萨特在上世纪为了对抗资本主义异化提出了存在主义,而今天的我也面临着分数异化的恐惧。当周围所有的的一切都为了分数而改变时。我便不再作为主体,而是成为了分数的奴隶。我的所思所想,全都是为了分数而服务的,这让我感受到了意义缺失。
所以,我便陷入了何新口中所说的“摇头丸”状态,对一切都说不,但是却并未对自己的生活重新赋予更加高尚的意义,陷入了黑暗与虚空——这是消极的存在主义。
“人是绝对自由的”,这句话就是自欺欺人,我想否定分数,但是我却处在高考的评价体系中,我无法摆脱。最终的结局可能是既没有世俗意义上的成功,自己的内心也没有的得到满足,这是双倍意义上的痛苦。
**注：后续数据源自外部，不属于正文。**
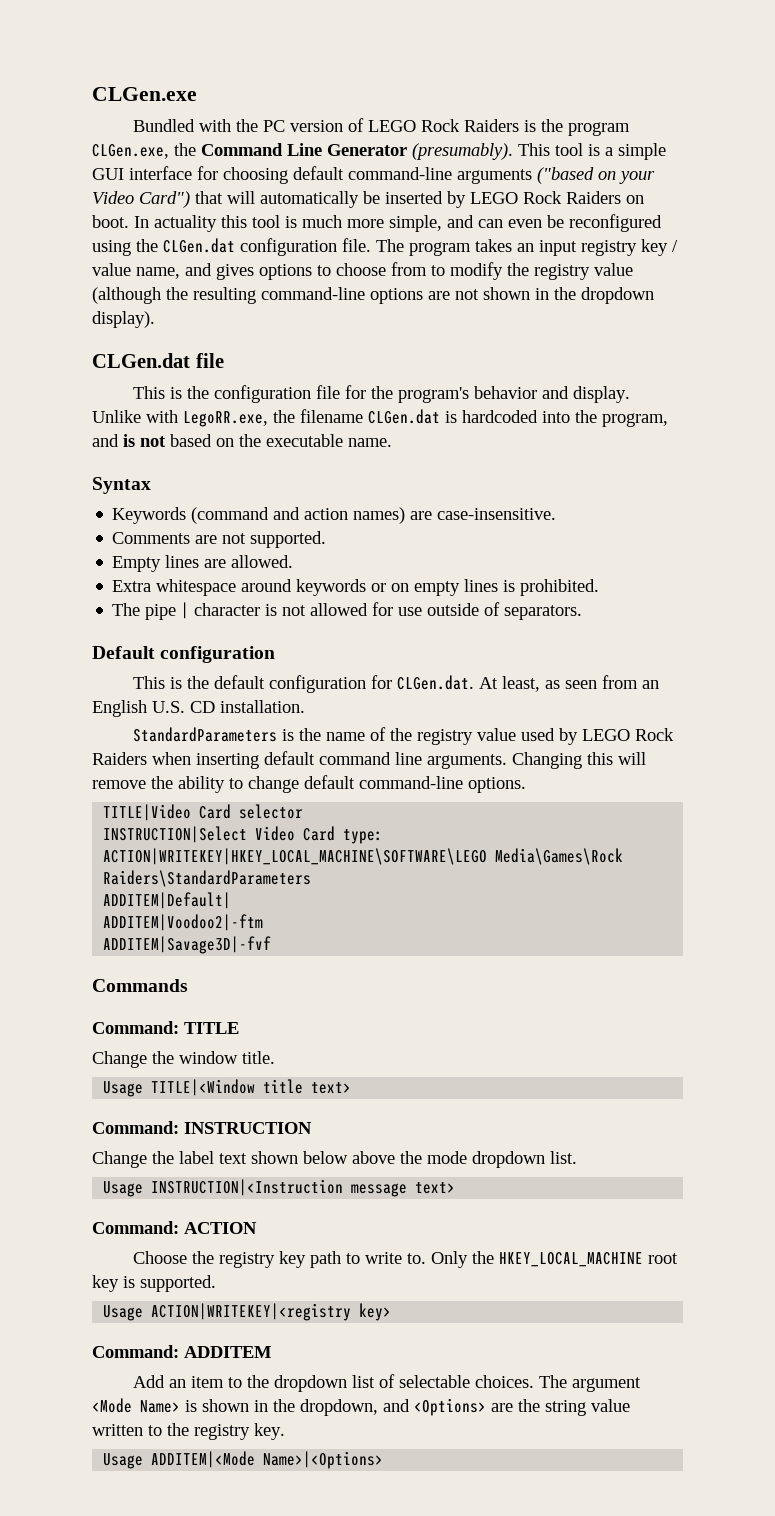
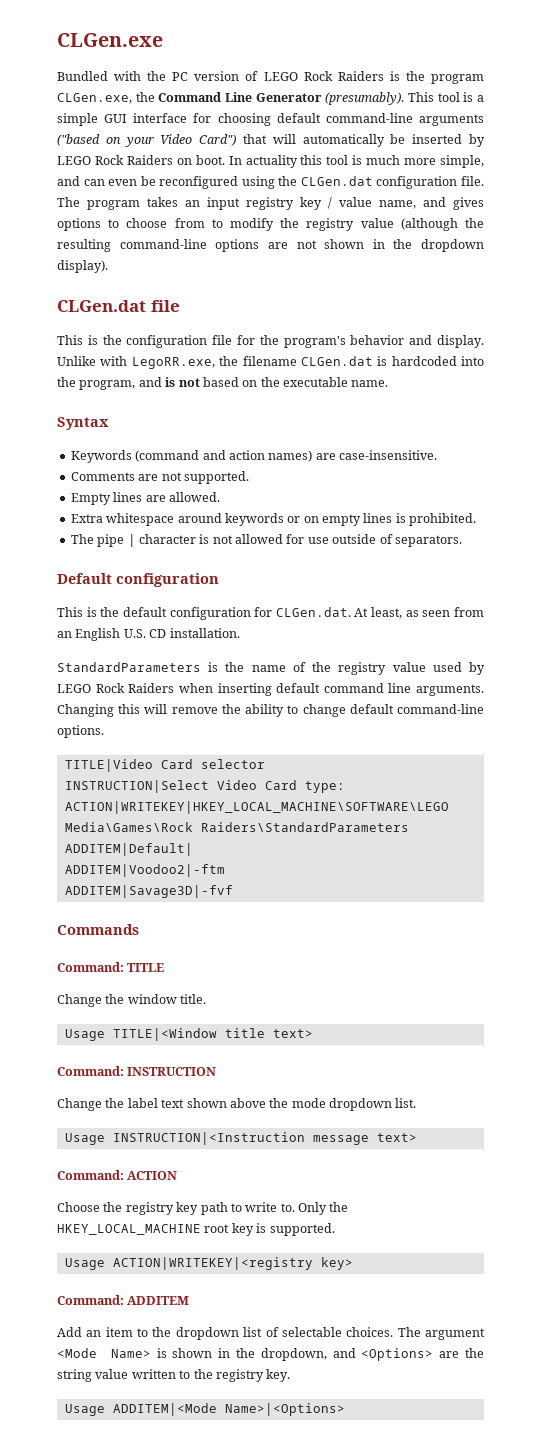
[303,1151,348,1164] below -> (227, 1103) none

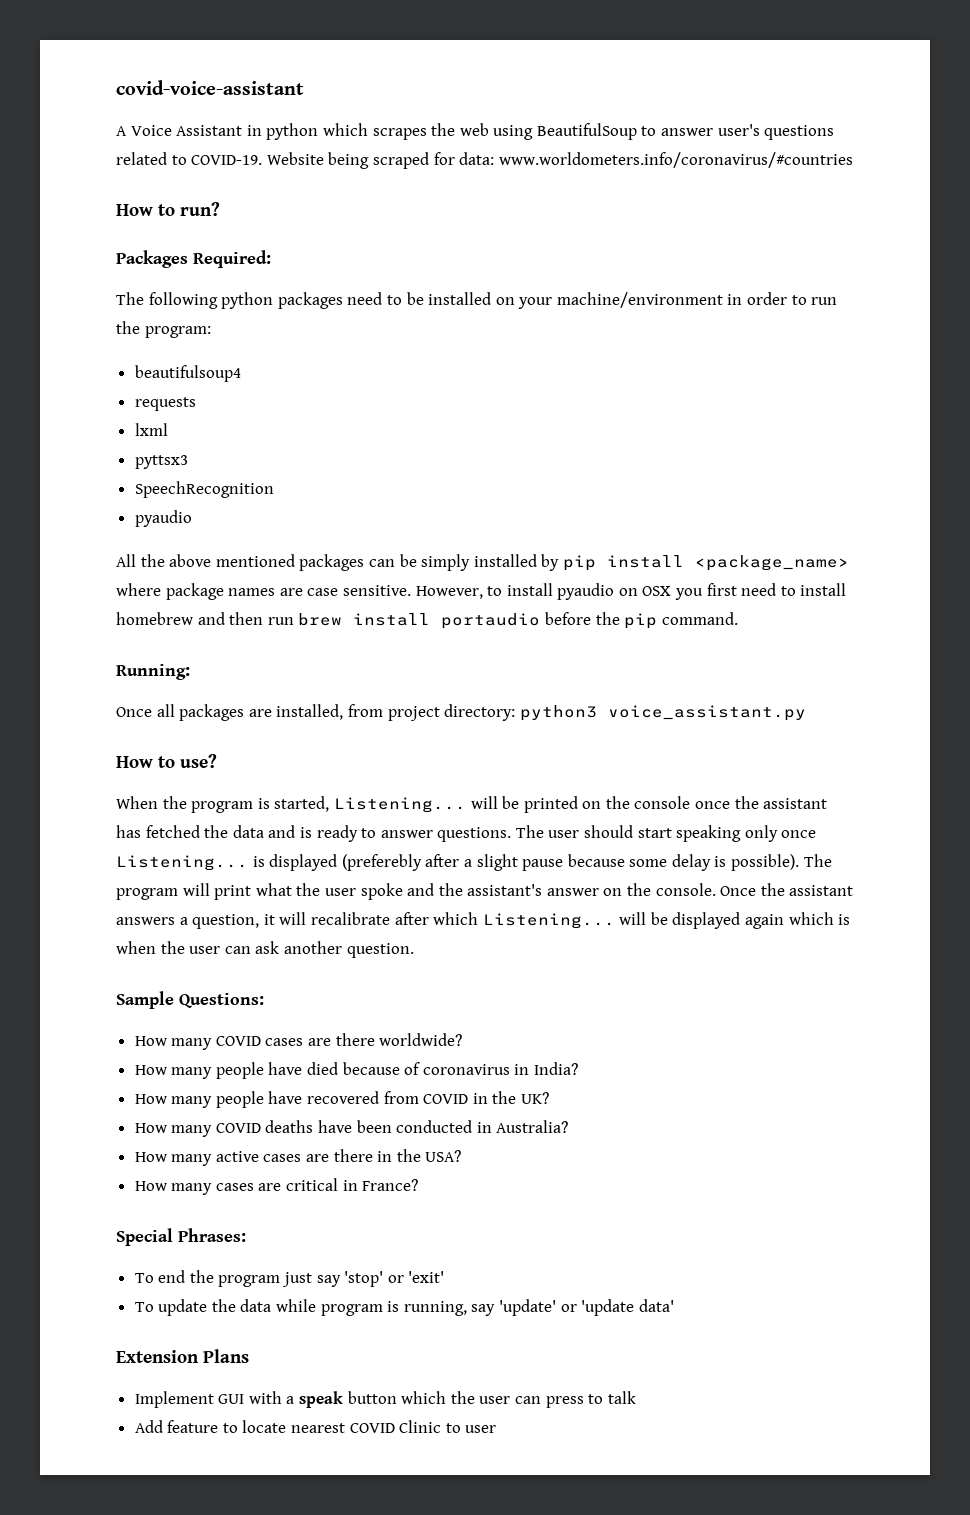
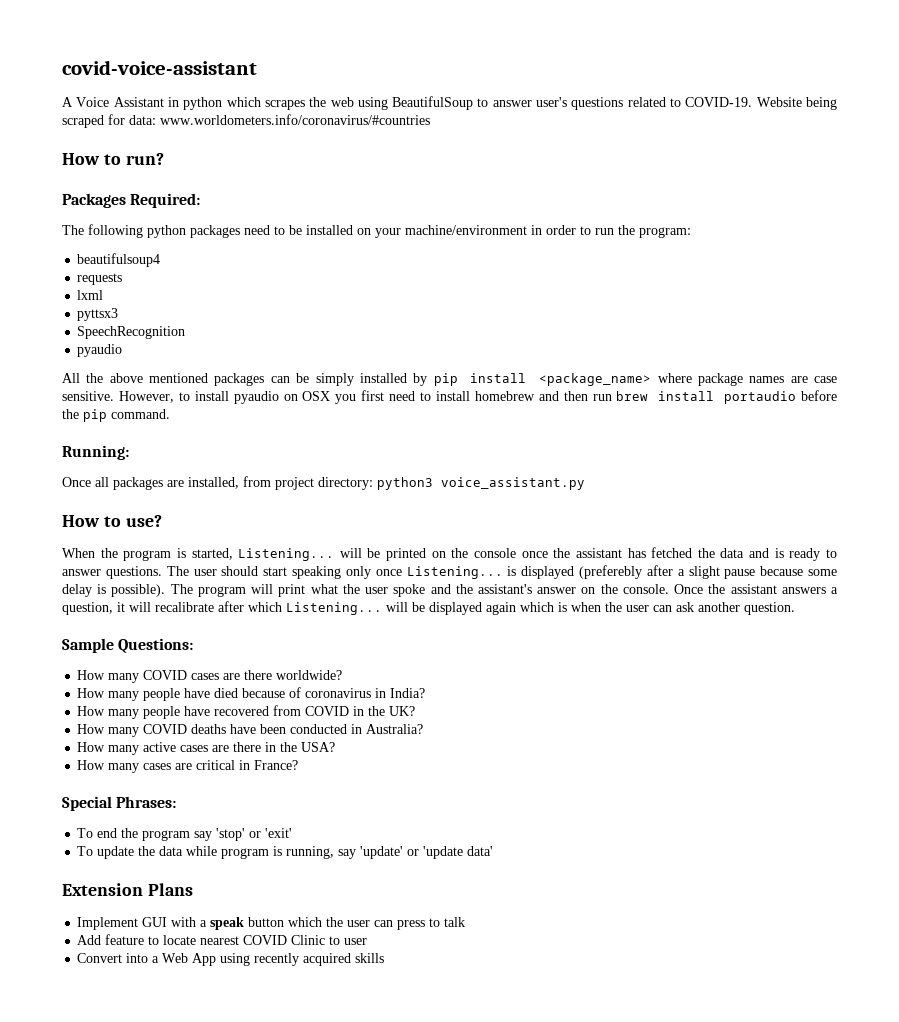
[282,1272,313,1287] just -> (191, 835) none
(497, 1429) none -> [77,953,385,966] // Convert into a Web App using recently acquired skills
我在上高二的时候,那个时候还没有学习完新课,我可以把探索知识,满足自己的探索欲为自己赋予意义。但是到了高三,转入了复习阶段,没有新的知识,没有新的体验,只有陈旧的我已经做烂了的题。但是老师却非要逼着我们去反复的回顾那些已经掌握了的知识,面对一道只有琐碎步骤,但是思维路径极其迂腐和陈败的题时,我再也无法为我现在正在做的事情赋予意义了。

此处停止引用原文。